Timothy Geithner is likely to go down in American history as one of the most dangerous, destructive cronies to have ever wielded government power. The man is so completely and totally full of shit it’s almost impossible not to notice.

The last thing I’d ever want to do in my free time is read a lengthy book filled with Geithner lies and propaganda, so I owe a large debt of gratitude to former Congressional staffer Matt Stoller for doing it for me. Stoller simply tears Geither apart limb from limb, detailing obvious lies about the financial crisis, and even more interestingly, Geithner’s bizarre bio, replete with mysterious and inexplicable promotions into positions of power.

So without further ado, here are some excerpts from this excellent article.

From Vice:

The most consequential event of this young century has been the financial crisis.

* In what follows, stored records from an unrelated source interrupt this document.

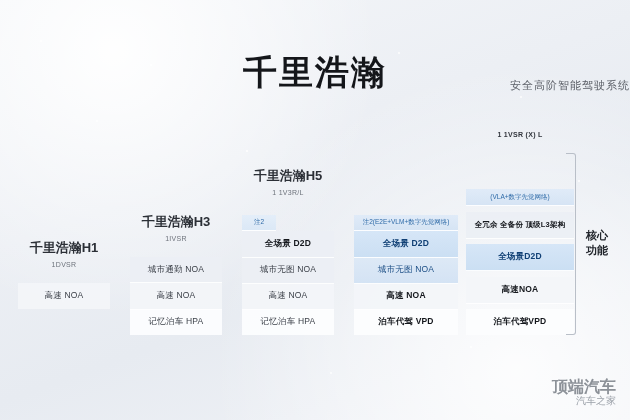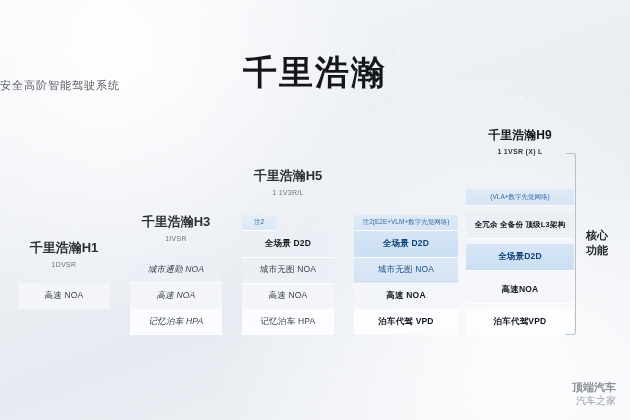"安全高阶智能驾驶系统" .subtitle { text-align: left -> right }
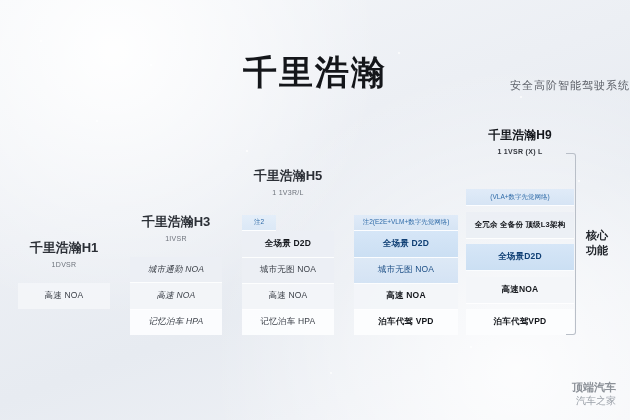"千里浩瀚H9" div.col-name { html: <div>千里浩瀚H9</div> -> none }
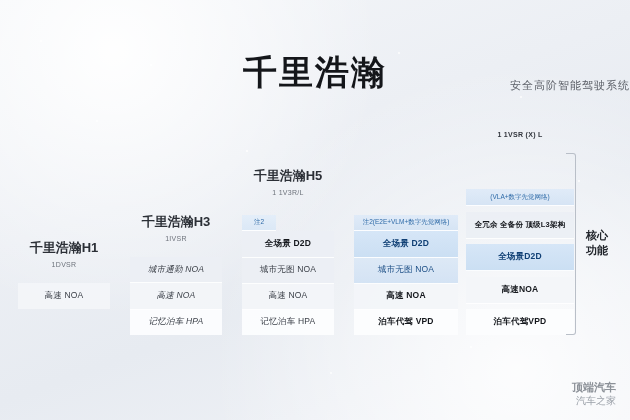"城市通勤 NOA" div.stack { font-style: italic -> none }
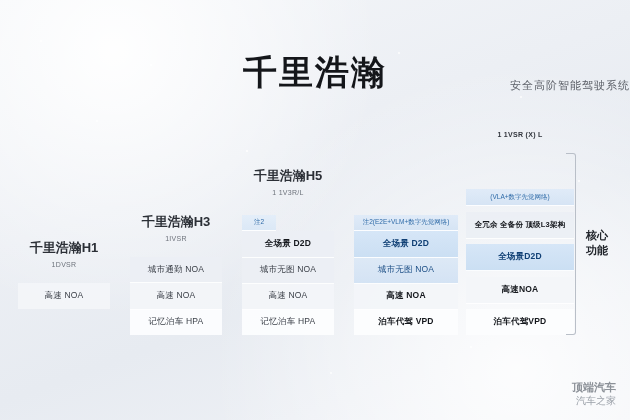"顶端汽车" .wm .l1 { font-size: 11px -> 16px }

This is a catchall term that means three different things: an economic housing boom and bust, a financial meltdown, and a political response in which bailouts were showered upon the very institutions that were responsible for the chaos.

More than anyone else, it was then US Treasury Secretary Tim Geithner who shaped this response, and who bears praise, blame, and responsibility for the outcome. And finally, with the release of his book, Stress Test: Reflections on Financial Crises, Geithner is getting to tell his side of the bailout story.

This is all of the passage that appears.